Ao exercer comparações surgem congruências tanto quanto divergências frequentemente discrepantes. Nas vivências psicológicas essas constatações resultam das adequações dos desejos à realidade. Verificar congruências e adaptações traz realizações, aplaca e satisfaz desejos, assim como o não conseguir realizá-los, a verificação da total impossibilidade de efetivação dos mesmos, ou seja, a constatação das discrepâncias gera vazios, defasagens muitas vezes preenchidas por raiva, medo, inveja, ciúme e revolta.

Não realizar os próprios desejos geralmente é frustrante. Quando, além da frustração, se estabelece questionamentos surgem esclarecimentos, antíteses que demonstram a impossibilidade de concretizar os desejos, propósitos ou metas. É esclarecedor quando se aceita a impossibilidade demonstrada. Verificar o não ter condição, o não caber na realidade, a não existência de possibilidades e condições para atingir o almejado, o desejado, é educativo. Apreende-se limites, descobre-se diferenças em supostos possíveis ou até em imaginados impossíveis, e assim se adquire meios, condições de perceber a própria realidade, os próprios impasses.

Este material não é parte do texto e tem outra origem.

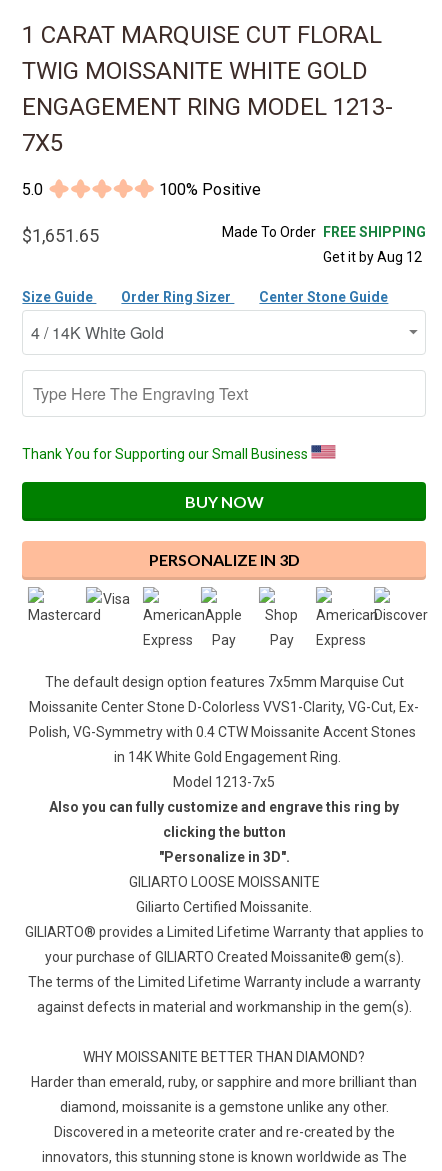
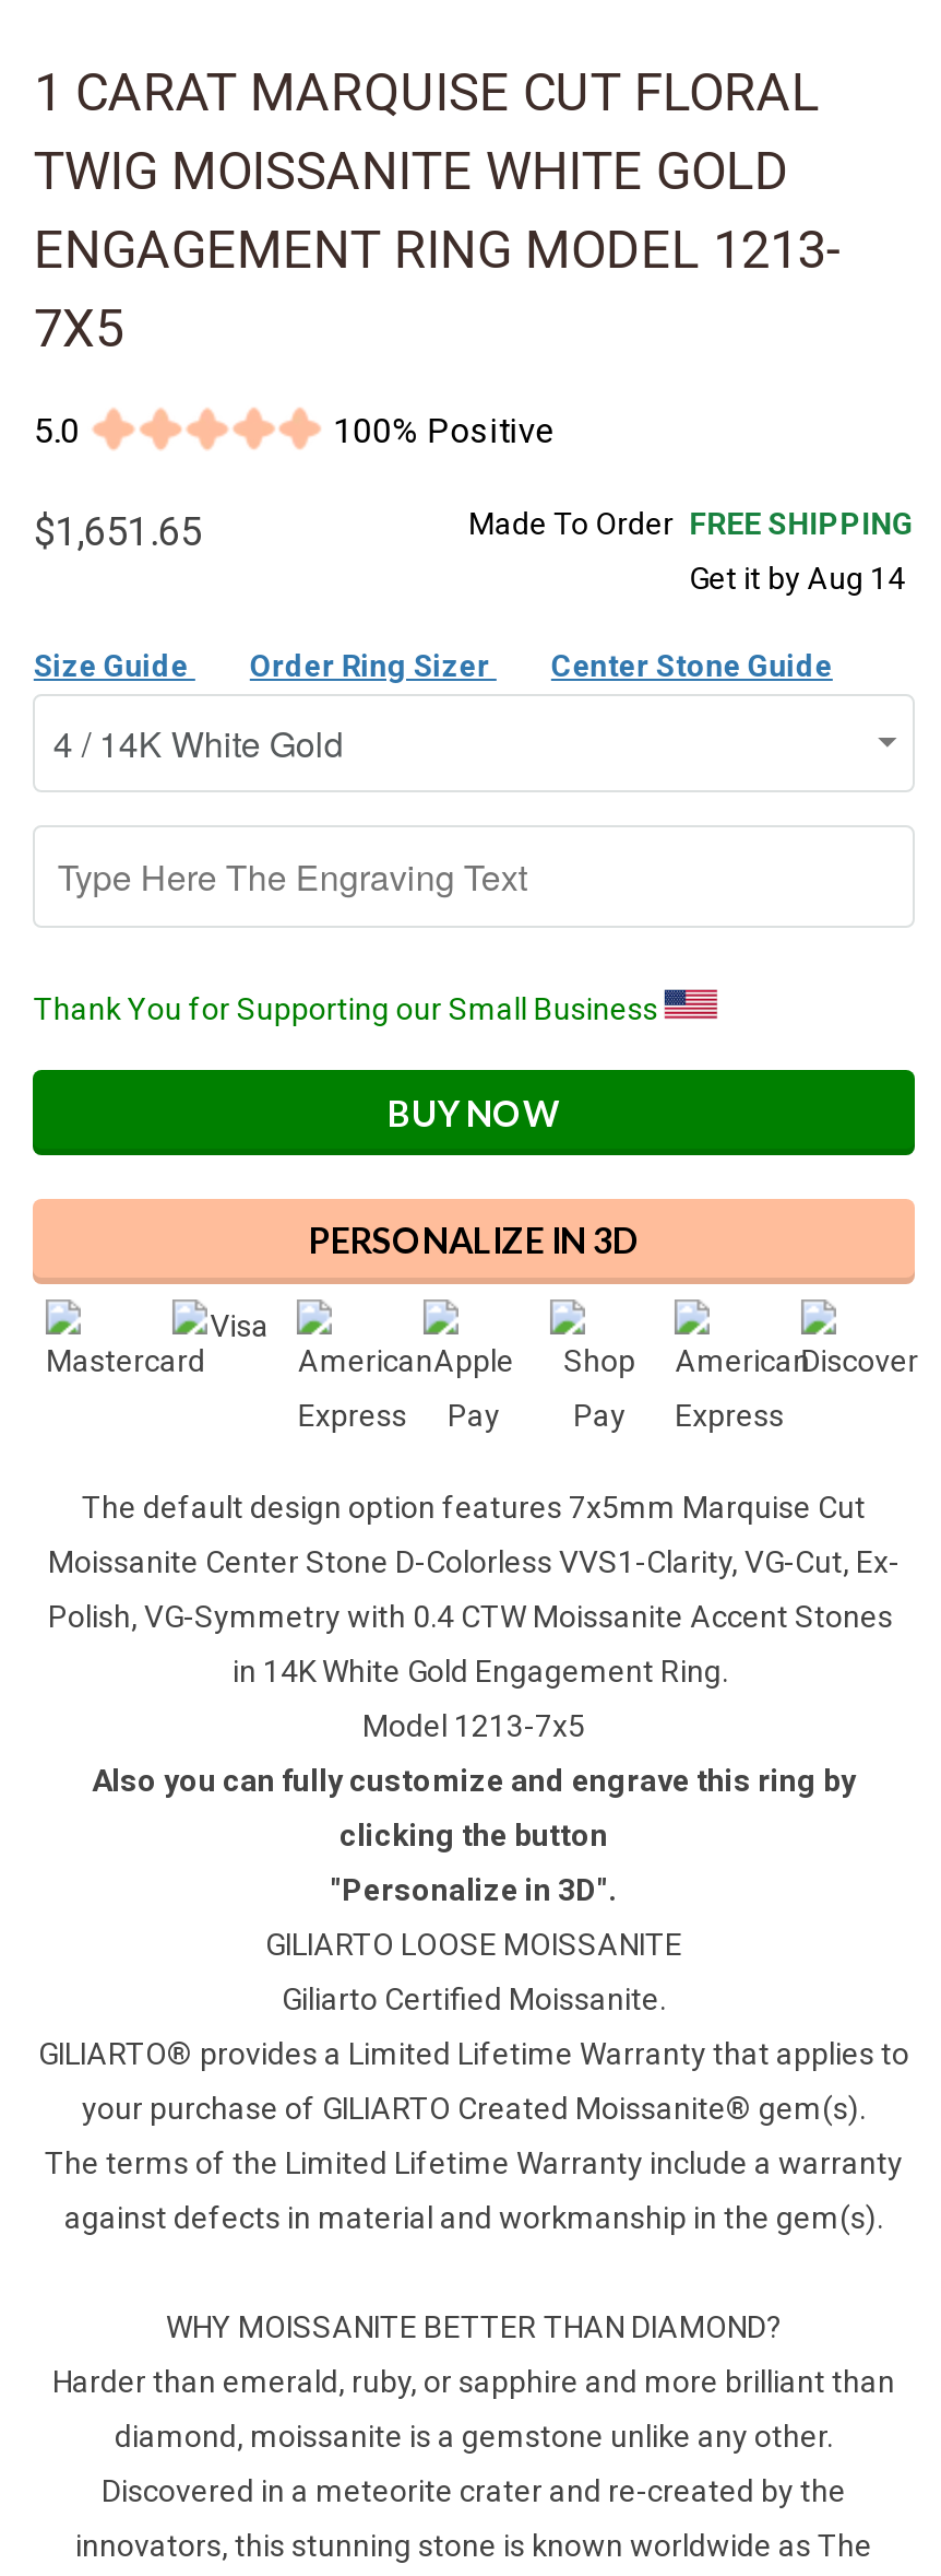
[323,249,422,265] Get it by Aug 12 -> [689,561,905,596] Get it by Aug 14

Perceber o que é considerado discrepante sem questionar as estruturas que o geram - desejo e realidade, solução e problema - é um contínuo chorar sobre o leite derramado, ou ainda, imaginar que se houvesse leite ele seria derramado, ou que é preciso aparar, conter o leite. Essas metáforas remetem a um pensamento simbólico de Nietzsche: "O deserto avança de todos os lados, ai daqueles cujo deserto está dentro de si". Nietzsche, apesar da clássica e arbitrária divisão entre externo e interno, elucida bem a quebra da continuidade do estar-no-mundo-com-o-outro, tanto quanto mostra a impossibilidade disso acontecer se a pessoa não se aceita.

Não se aceitar é se esvaziar como individualidade, como possibilidade de relacionamento, consequentemente como ser - que é a possibilidade de relacionamento. Percebendo-se como ilha, ou mesmo oásis no deserto, ponto de concentração ou ponto de difusão, o indivíduo se esvazia. Essa espera do outro, essa espera das circunstâncias é fatal, desde que esvaziadora das possibilidades relacionais e cristalizadora das necessidades de sobrevivência. Na metáfora de Nietzsche - deserto - o outro é transformado em água, produto vital para ser tragado, engolido e metabolizado. É o desespero de conseguir, suprir, atingir, ter o outro, ter a família, ter a tranquilidade, ter o padrão do bem estar. É a desumanização, o virar robô executante de tudo que lhe é exigido. Esse virar deserto mitigado é a demolição do estar, do morar no mundo, de ser com o outro. Virar deserto é a coisificação, a desumanização criada pelo atendimento constante das propostas e exigências situacionais: seja feliz, organize sua família, aproveite seu tempo, não abra mão de suas conquistas, insista em seus sonhos. Colocar propósitos diante do ser humano é uma maneira de direcioná-lo, o que automaticamente implica em negar suas possibilidades de descobertas, sua curiosidade de buscar, sua certeza de encontrar.

Vazio, despersonalização, descrença, frustração são bem resumidos nessa metáfora do deserto, tanto quanto lembram e fazem pensar no mito do Eterno Retorno, outra grande passagem de Nietzsche acerca da vivência humana, de sua memória e desejos:

... E se um dia, ou uma noite, um demônio lhe aparecesse furtivamente em sua mais desolada solidão e dissesse: “Esta vida, como você a está vivendo e já viveu, você terá de viver mais uma vez e por incontáveis vezes; e nada haverá de novo nela, mas cada dor e cada prazer e cada suspiro e pensamento, e tudo o que é inefavelmente grande e pequeno em sua vida, terão de lhe suceder novamente, tudo na mesma sequência e ordem - e assim também essa aranha e esse luar entre as árvores, e também esse instante e eu mesmo. A perene ampulheta do existir será sempre virada novamente - e você com ela, partícula de poeira!”. – Você não se prostraria e rangeria os dentes e amaldiçoaria o demônio que assim falou? Ou você já experimentou um instante imenso, no qual lhe responderia: “Você é um deus e jamais ouvi coisa tão divina!”. Se esse pensamento tomasse conta de você, tal como você é, ele o transformaria e o esmagaria talvez; a questão em tudo e em cada coisa, “Você quer isso mais uma vez e por incontáveis vezes?”, pesaria sobre os seus atos como o maior dos pesos! Ou o quanto você teria de estar bem consigo mesmo e com a vida, e não desejar nada além dessa última, eterna confirmação e chancela?

(Friedrich Nietzsche, “A Ciência Gaia”, edição Companhia Das Letras, 2001, p.230.)